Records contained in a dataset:
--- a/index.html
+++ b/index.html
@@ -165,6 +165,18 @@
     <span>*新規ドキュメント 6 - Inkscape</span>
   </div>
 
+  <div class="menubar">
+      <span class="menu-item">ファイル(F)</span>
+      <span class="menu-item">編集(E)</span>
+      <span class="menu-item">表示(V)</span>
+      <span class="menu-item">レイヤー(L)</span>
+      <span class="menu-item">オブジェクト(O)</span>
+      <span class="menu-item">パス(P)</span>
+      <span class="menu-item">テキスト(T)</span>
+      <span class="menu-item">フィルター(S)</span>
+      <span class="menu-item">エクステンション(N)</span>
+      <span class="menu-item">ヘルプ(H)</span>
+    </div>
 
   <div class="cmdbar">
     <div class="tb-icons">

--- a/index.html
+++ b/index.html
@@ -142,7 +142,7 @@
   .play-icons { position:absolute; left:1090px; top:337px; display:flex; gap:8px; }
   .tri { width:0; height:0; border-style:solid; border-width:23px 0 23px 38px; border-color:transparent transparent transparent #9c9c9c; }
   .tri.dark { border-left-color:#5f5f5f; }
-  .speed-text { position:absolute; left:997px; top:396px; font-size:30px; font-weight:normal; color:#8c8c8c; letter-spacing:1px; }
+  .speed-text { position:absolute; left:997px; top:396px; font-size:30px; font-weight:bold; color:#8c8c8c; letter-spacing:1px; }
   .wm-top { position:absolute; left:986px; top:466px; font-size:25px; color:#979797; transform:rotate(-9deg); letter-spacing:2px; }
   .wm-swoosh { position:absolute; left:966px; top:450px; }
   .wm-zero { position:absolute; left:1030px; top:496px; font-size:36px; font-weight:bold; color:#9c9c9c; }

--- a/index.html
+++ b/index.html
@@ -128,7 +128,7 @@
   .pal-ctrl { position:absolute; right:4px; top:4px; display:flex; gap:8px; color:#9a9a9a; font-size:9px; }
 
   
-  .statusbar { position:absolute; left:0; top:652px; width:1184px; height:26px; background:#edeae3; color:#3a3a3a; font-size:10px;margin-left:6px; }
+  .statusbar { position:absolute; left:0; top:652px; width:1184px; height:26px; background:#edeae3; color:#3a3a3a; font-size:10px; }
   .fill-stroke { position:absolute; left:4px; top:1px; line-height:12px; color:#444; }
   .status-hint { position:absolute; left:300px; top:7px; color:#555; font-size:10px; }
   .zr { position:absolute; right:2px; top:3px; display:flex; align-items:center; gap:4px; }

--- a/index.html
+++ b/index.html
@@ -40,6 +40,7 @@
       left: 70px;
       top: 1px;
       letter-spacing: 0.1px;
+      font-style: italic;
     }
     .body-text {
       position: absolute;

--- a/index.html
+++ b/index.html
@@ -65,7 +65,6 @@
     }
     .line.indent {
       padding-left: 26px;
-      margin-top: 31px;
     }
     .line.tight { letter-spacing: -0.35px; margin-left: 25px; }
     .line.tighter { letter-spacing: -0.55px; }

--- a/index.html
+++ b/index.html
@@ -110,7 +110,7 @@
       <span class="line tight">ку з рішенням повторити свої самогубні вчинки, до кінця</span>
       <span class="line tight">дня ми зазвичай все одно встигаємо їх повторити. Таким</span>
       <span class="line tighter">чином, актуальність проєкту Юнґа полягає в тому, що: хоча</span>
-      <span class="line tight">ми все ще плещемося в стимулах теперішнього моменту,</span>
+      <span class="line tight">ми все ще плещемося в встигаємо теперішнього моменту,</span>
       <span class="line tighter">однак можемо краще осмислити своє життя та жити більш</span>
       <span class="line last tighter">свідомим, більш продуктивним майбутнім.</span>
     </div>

> **Task directions**:
Reproduce the lines above. Leave each one as it is.

> **Result of the task**:
--- a/index.html
+++ b/index.html
@@ -165,6 +165,18 @@
     <span>*新規ドキュメント 6 - Inkscape</span>
   </div>
 
+  <div class="menubar">
+      <span class="menu-item">ファイル(F)</span>
+      <span class="menu-item">編集(E)</span>
+      <span class="menu-item">表示(V)</span>
+      <span class="menu-item">レイヤー(L)</span>
+      <span class="menu-item">オブジェクト(O)</span>
+      <span class="menu-item">パス(P)</span>
+      <span class="menu-item">テキスト(T)</span>
+      <span class="menu-item">フィルター(S)</span>
+      <span class="menu-item">エクステンション(N)</span>
+      <span class="menu-item">ヘルプ(H)</span>
+    </div>
 
   <div class="cmdbar">
     <div class="tb-icons">

--- a/index.html
+++ b/index.html
@@ -142,7 +142,7 @@
   .play-icons { position:absolute; left:1090px; top:337px; display:flex; gap:8px; }
   .tri { width:0; height:0; border-style:solid; border-width:23px 0 23px 38px; border-color:transparent transparent transparent #9c9c9c; }
   .tri.dark { border-left-color:#5f5f5f; }
-  .speed-text { position:absolute; left:997px; top:396px; font-size:30px; font-weight:normal; color:#8c8c8c; letter-spacing:1px; }
+  .speed-text { position:absolute; left:997px; top:396px; font-size:30px; font-weight:bold; color:#8c8c8c; letter-spacing:1px; }
   .wm-top { position:absolute; left:986px; top:466px; font-size:25px; color:#979797; transform:rotate(-9deg); letter-spacing:2px; }
   .wm-swoosh { position:absolute; left:966px; top:450px; }
   .wm-zero { position:absolute; left:1030px; top:496px; font-size:36px; font-weight:bold; color:#9c9c9c; }

--- a/index.html
+++ b/index.html
@@ -128,7 +128,7 @@
   .pal-ctrl { position:absolute; right:4px; top:4px; display:flex; gap:8px; color:#9a9a9a; font-size:9px; }
 
   
-  .statusbar { position:absolute; left:0; top:652px; width:1184px; height:26px; background:#edeae3; color:#3a3a3a; font-size:10px;margin-left:6px; }
+  .statusbar { position:absolute; left:0; top:652px; width:1184px; height:26px; background:#edeae3; color:#3a3a3a; font-size:10px; }
   .fill-stroke { position:absolute; left:4px; top:1px; line-height:12px; color:#444; }
   .status-hint { position:absolute; left:300px; top:7px; color:#555; font-size:10px; }
   .zr { position:absolute; right:2px; top:3px; display:flex; align-items:center; gap:4px; }

--- a/index.html
+++ b/index.html
@@ -40,6 +40,7 @@
       left: 70px;
       top: 1px;
       letter-spacing: 0.1px;
+      font-style: italic;
     }
     .body-text {
       position: absolute;

--- a/index.html
+++ b/index.html
@@ -65,7 +65,6 @@
     }
     .line.indent {
       padding-left: 26px;
-      margin-top: 31px;
     }
     .line.tight { letter-spacing: -0.35px; margin-left: 25px; }
     .line.tighter { letter-spacing: -0.55px; }

--- a/index.html
+++ b/index.html
@@ -110,7 +110,7 @@
       <span class="line tight">ку з рішенням повторити свої самогубні вчинки, до кінця</span>
       <span class="line tight">дня ми зазвичай все одно встигаємо їх повторити. Таким</span>
       <span class="line tighter">чином, актуальність проєкту Юнґа полягає в тому, що: хоча</span>
-      <span class="line tight">ми все ще плещемося в стимулах теперішнього моменту,</span>
+      <span class="line tight">ми все ще плещемося в встигаємо теперішнього моменту,</span>
       <span class="line tighter">однак можемо краще осмислити своє життя та жити більш</span>
       <span class="line last tighter">свідомим, більш продуктивним майбутнім.</span>
     </div>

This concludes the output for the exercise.